Federated Learning Explained: How Your Devices Train AI Without Handing Over Your Data

After ChatGPT and other large language models were released, people online started raising concerns about data privacy. Some even suggested stopping all new data from being used to train these models — but that would seriously limit what AI can do in the future.

Luckily, there’s a better way. AI can still be trained without using personal data. This method is called federated learning, and in this article, we’ll explore what it is and how it could shape the future of AI training.

Routing Model Updates Through Proxy Servers for Extra Privacy and Speed

Federated learning involves devices training a shared model on their own data and then sending model updates (like learned parameters or gradients) to be aggregated into a global model. One emerging enhancement is to route these model updates through proxy servers or intermediary nodes instead of directly to the central aggregator. This added indirection can significantly bolster privacy by anonymizing which device contributed which update, effectively ensuring client anonymity.

Using a proxy server can also improve the speed and efficiency of federated learning. For instance, a proxy can gather and compress updates from many devices before forwarding them, cutting down on communication overhead. Research on “ProxyFL” – a proxy-based federated learning scheme – found that communicating via proxies not only strengthened privacy (especially when combined with techniques like differential privacy) but also reduced bandwidth usage and latency in training. 

By offloading some coordination duties to proxy nodes (which might be located closer to client devices or handle partial aggregations), federated networks can train faster and scale to more participants. The main idea is that sending updates through trusted proxies adds extra protection for user data and makes learning more efficient — all without raw data ever leaving the users’ devices.

Federated Learning vs. Centralized Learning: How It Works

In the traditional method, all the training data is sent to one central server or cloud, where the model is trained. This means users or organizations have to transfer their original data to one place, which can obviously cause privacy issues and other problems. 

Federated learning flips that paradigm. Instead of bringing data to the model, FL brings the model to the data. The initial model (often just a starting point with random or pre-trained weights) is sent out from the server to many devices (phones, IoT gadgets, or organizational servers). The server then aggregates these updates (e.g. by averaging them) to improve the global model, which can be sent back to devices in iterative rounds.

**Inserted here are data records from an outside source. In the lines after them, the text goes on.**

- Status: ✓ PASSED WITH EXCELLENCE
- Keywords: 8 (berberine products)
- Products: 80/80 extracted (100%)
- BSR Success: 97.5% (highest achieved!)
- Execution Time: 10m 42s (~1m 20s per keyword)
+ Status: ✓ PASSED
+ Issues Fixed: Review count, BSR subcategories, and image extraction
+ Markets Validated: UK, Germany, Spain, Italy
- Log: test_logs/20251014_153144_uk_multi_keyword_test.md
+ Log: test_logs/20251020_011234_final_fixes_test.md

Crucially, your personal data stays on your device – the server only sees the learned patterns, which are usually far less sensitive than the raw data.

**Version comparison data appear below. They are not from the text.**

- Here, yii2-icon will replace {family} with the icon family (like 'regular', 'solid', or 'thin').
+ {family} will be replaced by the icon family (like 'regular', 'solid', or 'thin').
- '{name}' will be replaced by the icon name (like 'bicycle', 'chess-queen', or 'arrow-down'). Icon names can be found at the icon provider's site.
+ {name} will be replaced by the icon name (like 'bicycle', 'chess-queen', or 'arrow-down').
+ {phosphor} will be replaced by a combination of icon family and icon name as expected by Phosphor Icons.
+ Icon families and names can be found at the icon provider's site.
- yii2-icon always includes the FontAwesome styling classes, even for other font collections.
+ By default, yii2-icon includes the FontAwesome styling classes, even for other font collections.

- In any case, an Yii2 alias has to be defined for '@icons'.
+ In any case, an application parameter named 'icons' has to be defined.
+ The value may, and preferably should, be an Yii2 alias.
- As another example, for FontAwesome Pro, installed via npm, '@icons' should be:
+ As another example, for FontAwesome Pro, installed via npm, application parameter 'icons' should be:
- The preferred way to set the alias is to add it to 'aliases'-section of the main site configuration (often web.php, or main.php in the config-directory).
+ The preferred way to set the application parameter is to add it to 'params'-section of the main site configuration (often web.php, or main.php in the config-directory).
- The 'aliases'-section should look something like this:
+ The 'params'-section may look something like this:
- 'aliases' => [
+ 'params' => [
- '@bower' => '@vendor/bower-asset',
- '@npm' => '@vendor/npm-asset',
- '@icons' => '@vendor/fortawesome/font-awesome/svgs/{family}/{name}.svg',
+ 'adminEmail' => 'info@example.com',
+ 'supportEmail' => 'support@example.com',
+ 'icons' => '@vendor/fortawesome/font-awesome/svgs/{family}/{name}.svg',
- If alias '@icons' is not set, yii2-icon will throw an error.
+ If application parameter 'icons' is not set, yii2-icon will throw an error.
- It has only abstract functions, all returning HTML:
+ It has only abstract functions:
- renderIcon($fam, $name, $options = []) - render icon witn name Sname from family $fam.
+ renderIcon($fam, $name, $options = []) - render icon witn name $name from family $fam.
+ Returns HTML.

This decentralized training approach was first introduced by Google researchers in 2016, originally to train smartphone models like the Android keyboard predictor. In fact, Google and Apple have famously used federated learning to train keystroke prediction models on millions of smartphones without ever collecting users’ actual typing data. By training on-device, Google’s Gboard and Apple’s QuickType keyboards can improve suggestions using what people type, while the sensitive text messages never leave the phones. 

Apple has extended the idea to other areas as well – for example, Apple’s Health app uses federated learning to analyze usage patterns of health data types across users’ devices while maintaining each user’s privacy. This means the Health app can learn which health metrics or exercises are most popular or effective, collectively, without Apple seeing any individual’s personal health logs.

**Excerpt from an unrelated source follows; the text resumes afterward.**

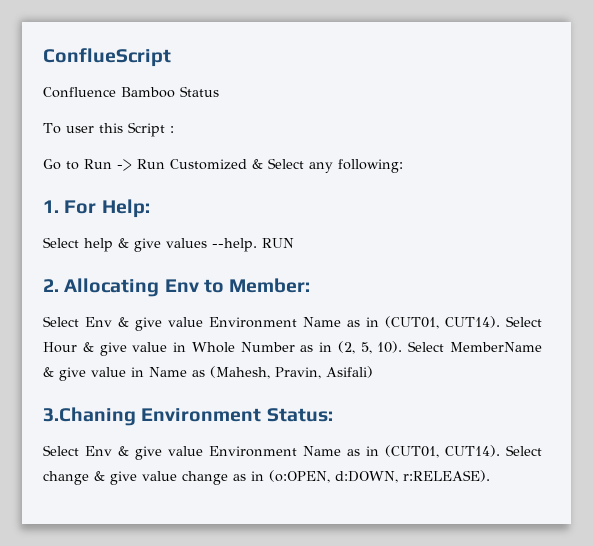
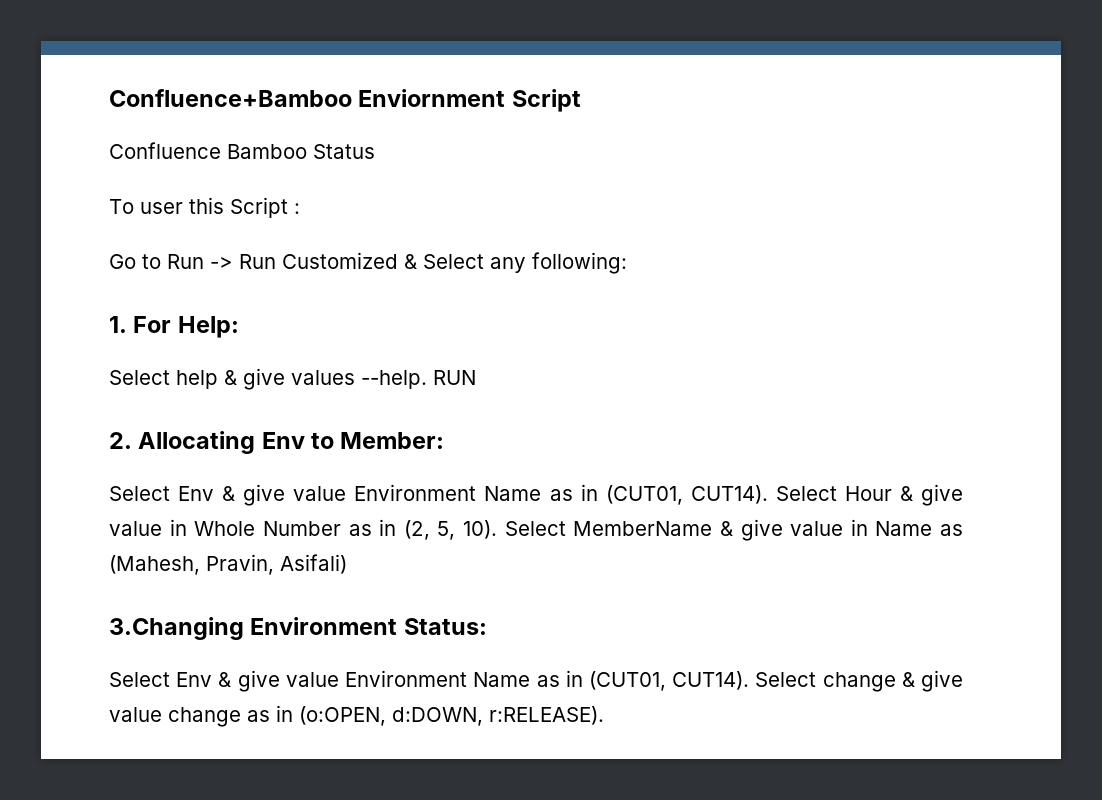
- ConflueScript
+ Confluence+Bamboo Enviornment Script
- 3.Chaning Environment Status:
+ 3.Changing Environment Status:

Beyond consumer apps, federated learning is transforming how organizations collaborate on AI. A notable case study comes from the healthcare sector: Intel and the University of Pennsylvania led a federated learning pilot involving 29 medical institutes around the world to jointly train an AI model for brain tumor detection. None of the hospitals shared their patient data with each other or with Intel; instead, each hospital trained the model on its own MRI scans and then shared model updates. 

The combined model learned from a much larger, diverse dataset than any single hospital could provide. In other words, by using FL the researchers nearly matched the performance of traditional training while adhering to patient privacy constraints. So, federated learning provided a way to access vastly more data (spread across hospitals) while protecting the security of that data – a win-win for both model performance and privacy.